When you prompt a large language model (LLM) to answer questions about recent events or about esoteric information, the model cannot answer accurately. A popular technique for overcoming this problem is retrieval-augmented generation (RAG). When a query is submitted to a RAG solution, the solution searches a knowledge base for relevant articles, crafts a prompt that includes the relevant information as context, and then sends that prompt to an LLM that generates a response to the query. A similar approach can be used to build so-called "agentic" solutions. These are applications that use LLMs to perform tasks on behalf of users, usually by calling APIs. These solutions work by pulling API reference information and samples into prompts.

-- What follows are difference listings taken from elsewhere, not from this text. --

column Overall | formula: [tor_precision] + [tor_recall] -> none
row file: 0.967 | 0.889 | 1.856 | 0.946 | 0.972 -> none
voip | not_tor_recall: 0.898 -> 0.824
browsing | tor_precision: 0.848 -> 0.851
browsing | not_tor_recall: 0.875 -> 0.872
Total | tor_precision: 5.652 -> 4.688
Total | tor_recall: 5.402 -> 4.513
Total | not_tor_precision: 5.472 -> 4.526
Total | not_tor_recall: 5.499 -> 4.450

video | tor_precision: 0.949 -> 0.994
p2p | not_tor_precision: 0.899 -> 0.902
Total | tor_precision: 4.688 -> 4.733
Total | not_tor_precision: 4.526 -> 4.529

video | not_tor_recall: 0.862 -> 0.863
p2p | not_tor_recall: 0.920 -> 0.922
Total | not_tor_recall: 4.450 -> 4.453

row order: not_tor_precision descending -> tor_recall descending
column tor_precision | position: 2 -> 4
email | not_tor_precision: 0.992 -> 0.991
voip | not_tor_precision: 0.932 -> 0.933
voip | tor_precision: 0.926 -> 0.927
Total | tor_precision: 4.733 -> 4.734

These RAG and agentic solutions can be very impressive. But the stakes are higher than ever. In the past, when a user didn’t get good search results, they could see that results were poor. Then, they could rephrase their query and search again. But now, when an LLM-powered chatbot returns an authoritative-sounding answer, people take that answer at face value. And when those answer are wrong, those people are suing!
We’ve all heard that writers will be replaced by LLMs. But the key to getting these killer RAG and agentic solutions to work is pulling up-to-date, accurate, domain-specific content into LLM prompts – content created by writers. So, the truth is that content professionals are needed more than ever!
This presentation dives into content strategy for RAG and agentic solutions, and the crucial role that content professionals play in making those solutions successful.